- _Assignment_
Copy out each entry below verbatim, skipping the images.

Saved entries:
= Beginning of Section =

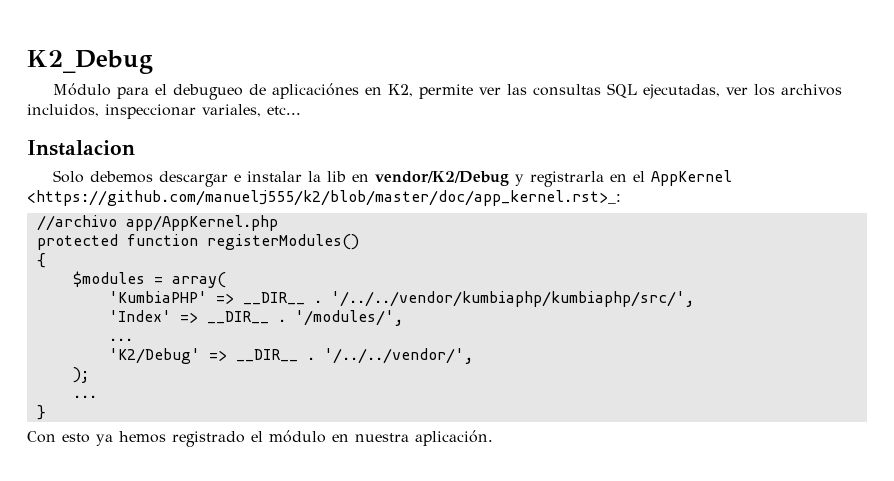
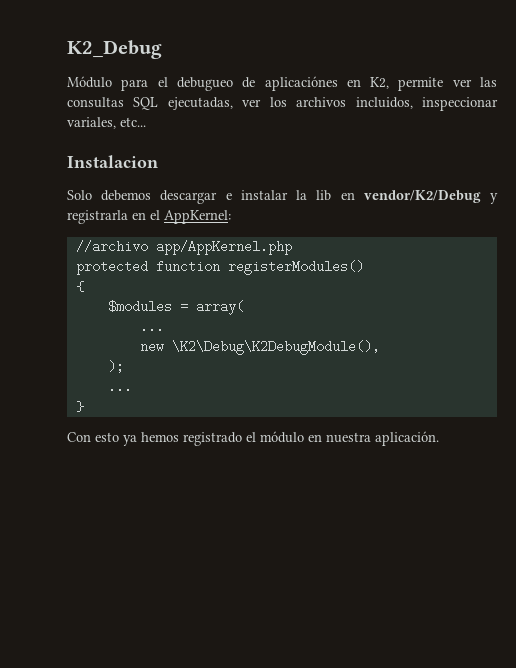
[650,170,732,186] [27,190,621,206] AppKernel <https://github.com/manuelj555/k2/blob/master/doc/app_kernel.rst>_: -> [164,210,231,224] AppKernel:
[108,291,694,307] [108,310,403,326] [108,338,133,341] [108,348,473,364] 'KumbiaPHP' => __DIR__ . '/../../vendor/kumbiaphp/kumbiaphp/src/', // 'Index' => __DIR__ . '/modules/', // ... // 'K2/Debug' => __DIR__ . '/../../vendor/', -> [139,320,164,333] [139,340,380,355] ... // new \K2\Debug\K2DebugModule(),

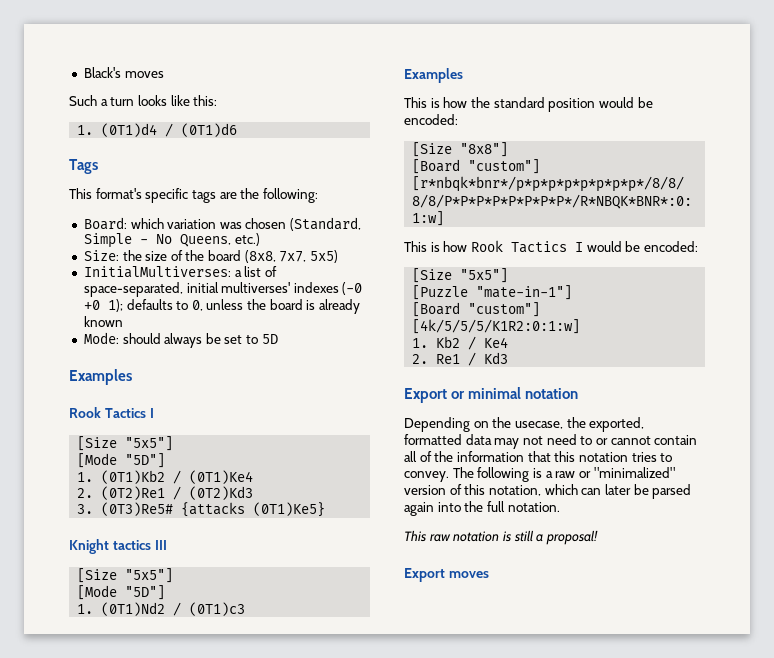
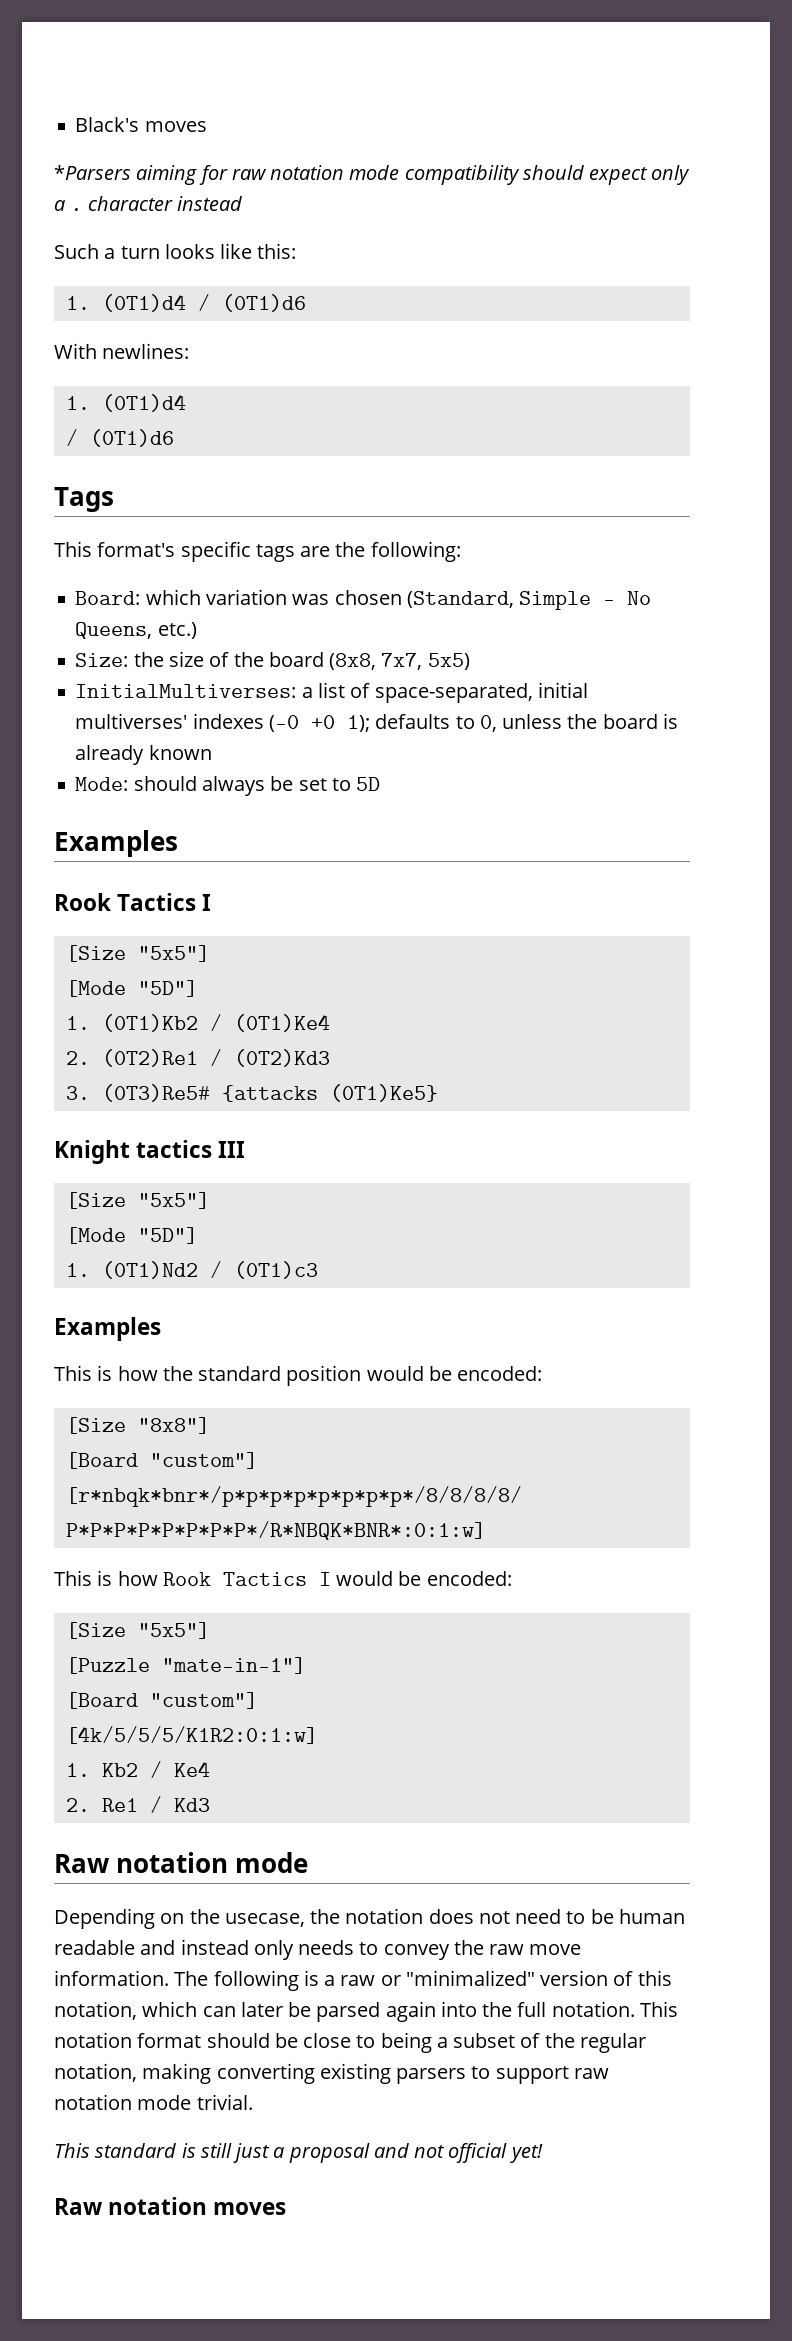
(164, 74) none -> [54,165,691,185] [54,196,242,211] // *Parsers aiming for raw notation mode compatibility should expect only a . character instead
(238, 130) none -> [54,343,190,359] [65,394,186,412] [65,429,174,447] // With newlines: // 1. (0T1)d4 // / (0T1)d6
[404,387,579,403] Export or minimal notation -> [54,1852,309,1873] Raw notation mode
[589,417,645,432] [404,434,698,449] [404,451,673,462] [404,471,449,482] exported, formatted data may not need to or cannot contain all of the information that this notation tries to convey. -> [345,1908,685,1924] [54,1939,582,1960] [54,1970,169,1986] notation does not need to be human readable and instead only needs to convey the raw move information.
[404,530,598,545] [404,568,445,582] // This raw notation is still a proposal! // Export -> [639,2001,678,2017] [54,2032,646,2053] [54,2063,609,2084] [54,2094,253,2110] [54,2143,543,2163] [54,2197,208,2215] This notation format should be close to being a subset of the regular notation, making converting existing parsers to support raw notation mode trivial. // This standard is still just a proposal and not official yet! // Raw notation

= End of Section =

- _Result of the task_
[650,170,732,186] [27,190,621,206] AppKernel <https://github.com/manuelj555/k2/blob/master/doc/app_kernel.rst>_: -> [164,210,231,224] AppKernel:
[108,291,694,307] [108,310,403,326] [108,338,133,341] [108,348,473,364] 'KumbiaPHP' => __DIR__ . '/../../vendor/kumbiaphp/kumbiaphp/src/', // 'Index' => __DIR__ . '/modules/', // ... // 'K2/Debug' => __DIR__ . '/../../vendor/', -> [139,320,164,333] [139,340,380,355] ... // new \K2\Debug\K2DebugModule(),

(164, 74) none -> [54,165,691,185] [54,196,242,211] // *Parsers aiming for raw notation mode compatibility should expect only a . character instead
(238, 130) none -> [54,343,190,359] [65,394,186,412] [65,429,174,447] // With newlines: // 1. (0T1)d4 // / (0T1)d6
[404,387,579,403] Export or minimal notation -> [54,1852,309,1873] Raw notation mode
[589,417,645,432] [404,434,698,449] [404,451,673,462] [404,471,449,482] exported, formatted data may not need to or cannot contain all of the information that this notation tries to convey. -> [345,1908,685,1924] [54,1939,582,1960] [54,1970,169,1986] notation does not need to be human readable and instead only needs to convey the raw move information.
[404,530,598,545] [404,568,445,582] // This raw notation is still a proposal! // Export -> [639,2001,678,2017] [54,2032,646,2053] [54,2063,609,2084] [54,2094,253,2110] [54,2143,543,2163] [54,2197,208,2215] This notation format should be close to being a subset of the regular notation, making converting existing parsers to support raw notation mode trivial. // This standard is still just a proposal and not official yet! // Raw notation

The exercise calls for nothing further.